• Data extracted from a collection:
□ □ □ □ □ □ □

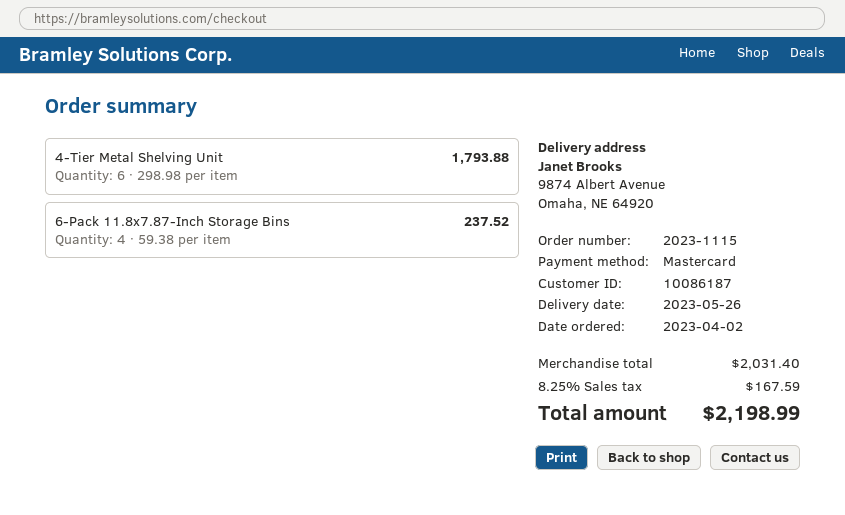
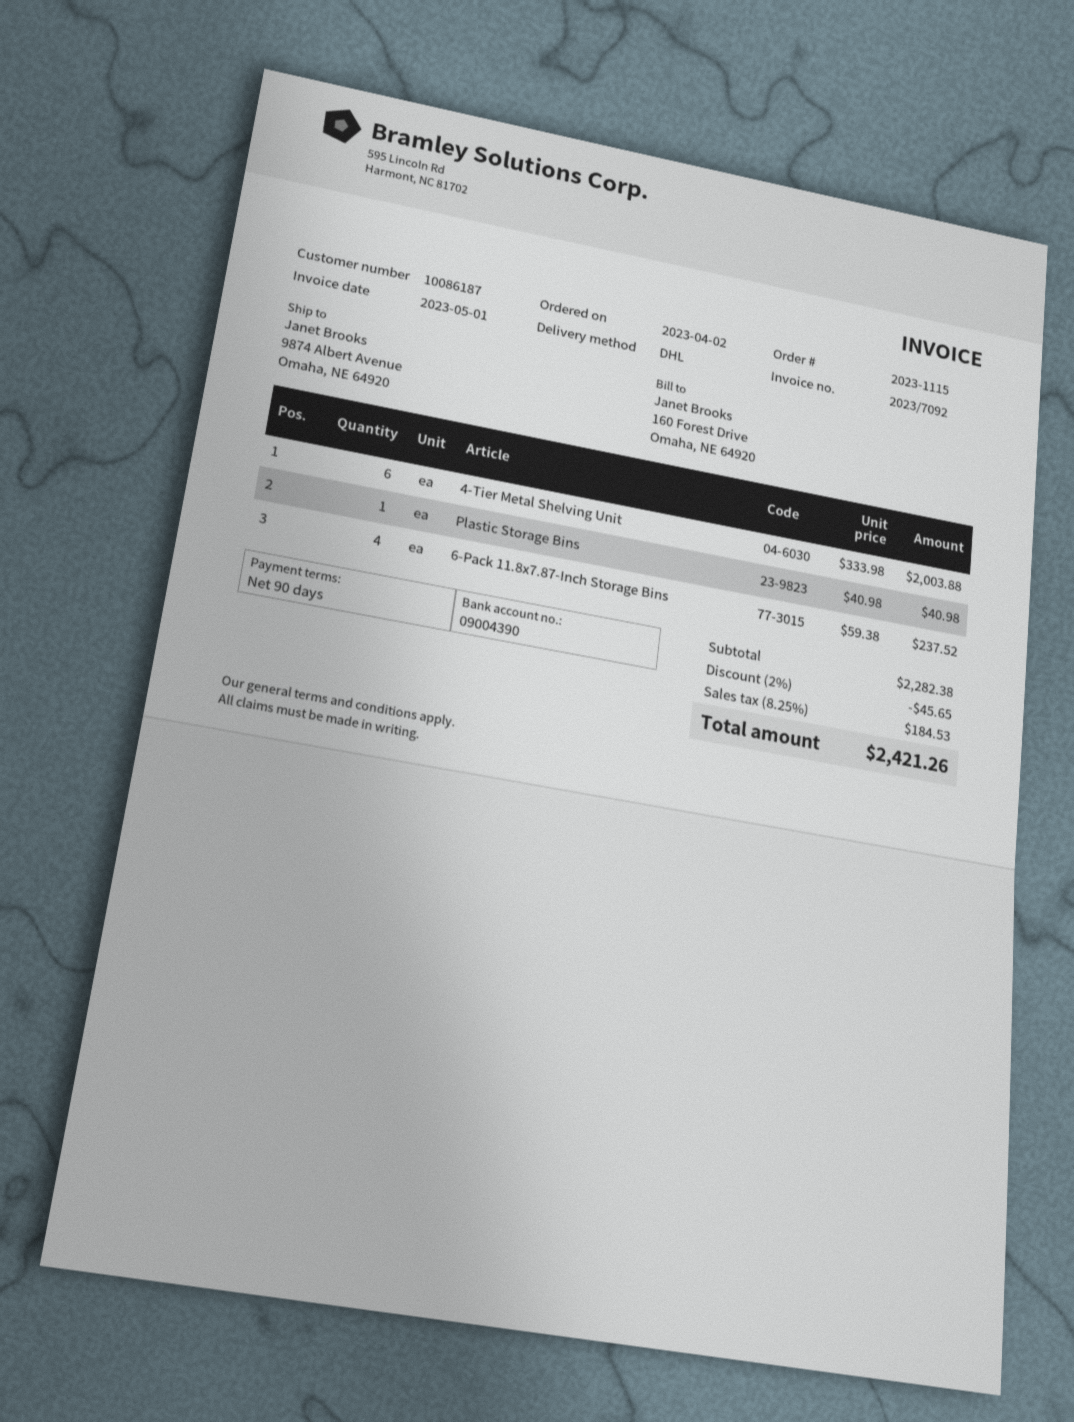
4-Tier Metal Shelving Unit: 6 x 298.98 = 1793.88 -> 6 x 333.98 = 2003.88
Plastic Storage Bins: none -> 1 x 40.98 = 40.98
subtotal: 2031.40 -> 2282.38
discount: none -> 2% = 45.65
tax: 8.25% = 167.59 -> 8.25% = 184.53
total: 2198.99 -> 2421.26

□ □ □ □ □ □ □

• EXERCISE OBJECTIVE: Produce the data again character for character, with the images left out.

• WRITTEN ANSWER:
4-Tier Metal Shelving Unit: 6 x 298.98 = 1793.88 -> 6 x 333.98 = 2003.88
Plastic Storage Bins: none -> 1 x 40.98 = 40.98
subtotal: 2031.40 -> 2282.38
discount: none -> 2% = 45.65
tax: 8.25% = 167.59 -> 8.25% = 184.53
total: 2198.99 -> 2421.26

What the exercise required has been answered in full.